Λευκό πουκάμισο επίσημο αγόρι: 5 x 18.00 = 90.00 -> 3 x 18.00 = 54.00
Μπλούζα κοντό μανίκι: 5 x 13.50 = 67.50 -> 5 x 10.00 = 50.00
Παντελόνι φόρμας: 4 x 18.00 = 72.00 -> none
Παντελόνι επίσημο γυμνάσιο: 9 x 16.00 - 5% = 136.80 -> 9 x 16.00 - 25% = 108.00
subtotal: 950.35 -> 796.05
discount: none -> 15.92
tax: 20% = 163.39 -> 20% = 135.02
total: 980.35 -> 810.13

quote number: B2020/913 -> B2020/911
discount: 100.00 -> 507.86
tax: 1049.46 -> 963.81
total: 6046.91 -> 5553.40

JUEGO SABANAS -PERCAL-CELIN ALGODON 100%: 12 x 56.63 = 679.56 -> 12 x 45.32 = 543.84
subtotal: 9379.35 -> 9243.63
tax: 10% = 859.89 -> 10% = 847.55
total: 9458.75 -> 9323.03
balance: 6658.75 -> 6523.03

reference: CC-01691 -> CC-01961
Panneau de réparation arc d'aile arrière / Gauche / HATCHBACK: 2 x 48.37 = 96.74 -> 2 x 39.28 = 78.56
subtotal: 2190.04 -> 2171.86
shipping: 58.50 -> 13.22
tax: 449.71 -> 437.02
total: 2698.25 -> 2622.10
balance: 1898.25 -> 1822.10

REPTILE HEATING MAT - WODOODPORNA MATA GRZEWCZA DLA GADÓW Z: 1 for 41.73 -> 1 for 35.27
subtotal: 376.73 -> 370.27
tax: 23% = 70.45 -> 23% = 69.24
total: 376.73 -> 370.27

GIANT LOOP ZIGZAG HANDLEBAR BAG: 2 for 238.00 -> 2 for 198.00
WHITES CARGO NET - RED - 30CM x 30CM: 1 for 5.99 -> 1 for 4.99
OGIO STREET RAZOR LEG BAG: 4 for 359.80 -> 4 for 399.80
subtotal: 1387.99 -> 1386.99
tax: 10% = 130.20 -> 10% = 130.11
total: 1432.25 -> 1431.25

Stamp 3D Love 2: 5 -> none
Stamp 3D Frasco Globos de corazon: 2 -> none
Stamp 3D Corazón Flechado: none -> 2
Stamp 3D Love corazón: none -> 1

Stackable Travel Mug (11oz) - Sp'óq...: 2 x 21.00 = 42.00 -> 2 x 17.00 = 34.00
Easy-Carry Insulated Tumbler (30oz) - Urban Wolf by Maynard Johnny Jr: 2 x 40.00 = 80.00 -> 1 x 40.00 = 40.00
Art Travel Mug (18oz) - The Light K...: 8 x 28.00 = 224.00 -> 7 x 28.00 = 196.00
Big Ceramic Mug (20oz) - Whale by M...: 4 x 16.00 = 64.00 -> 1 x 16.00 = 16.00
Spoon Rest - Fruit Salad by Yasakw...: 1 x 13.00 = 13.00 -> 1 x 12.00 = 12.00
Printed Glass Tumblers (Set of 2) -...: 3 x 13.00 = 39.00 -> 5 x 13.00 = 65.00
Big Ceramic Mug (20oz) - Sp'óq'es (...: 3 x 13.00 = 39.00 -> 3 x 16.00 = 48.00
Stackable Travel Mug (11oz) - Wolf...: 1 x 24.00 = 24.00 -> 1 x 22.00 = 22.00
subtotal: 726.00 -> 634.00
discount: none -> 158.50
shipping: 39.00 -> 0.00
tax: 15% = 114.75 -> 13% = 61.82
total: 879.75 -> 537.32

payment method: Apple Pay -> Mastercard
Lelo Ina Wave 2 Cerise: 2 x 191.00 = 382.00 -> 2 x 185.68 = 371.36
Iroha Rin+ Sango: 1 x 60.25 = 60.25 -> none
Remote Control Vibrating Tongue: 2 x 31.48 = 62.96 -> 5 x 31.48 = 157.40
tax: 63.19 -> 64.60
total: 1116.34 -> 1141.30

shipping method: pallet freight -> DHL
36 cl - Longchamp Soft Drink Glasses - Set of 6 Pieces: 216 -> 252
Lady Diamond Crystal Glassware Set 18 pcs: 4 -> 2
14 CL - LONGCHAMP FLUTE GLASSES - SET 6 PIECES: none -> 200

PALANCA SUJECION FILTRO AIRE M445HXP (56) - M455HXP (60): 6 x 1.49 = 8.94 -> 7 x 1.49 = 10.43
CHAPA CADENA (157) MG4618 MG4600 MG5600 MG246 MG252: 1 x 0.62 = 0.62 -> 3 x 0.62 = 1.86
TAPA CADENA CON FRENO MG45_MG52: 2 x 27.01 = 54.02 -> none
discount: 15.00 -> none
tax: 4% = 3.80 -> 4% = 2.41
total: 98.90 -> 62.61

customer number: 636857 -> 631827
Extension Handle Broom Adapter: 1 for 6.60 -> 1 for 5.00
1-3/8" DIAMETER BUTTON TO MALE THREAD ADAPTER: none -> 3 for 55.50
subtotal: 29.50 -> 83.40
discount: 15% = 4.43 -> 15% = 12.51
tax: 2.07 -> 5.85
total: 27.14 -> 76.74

Exercise goal: All lines above from the line with "Panneau de réparation" through the line with "balance: 1898.25 -> 1822.10", both included, are to be set down exactly, with nothing else.

Result of the exercise:
Panneau de réparation arc d'aile arrière / Gauche / HATCHBACK: 2 x 48.37 = 96.74 -> 2 x 39.28 = 78.56
subtotal: 2190.04 -> 2171.86
shipping: 58.50 -> 13.22
tax: 449.71 -> 437.02
total: 2698.25 -> 2622.10
balance: 1898.25 -> 1822.10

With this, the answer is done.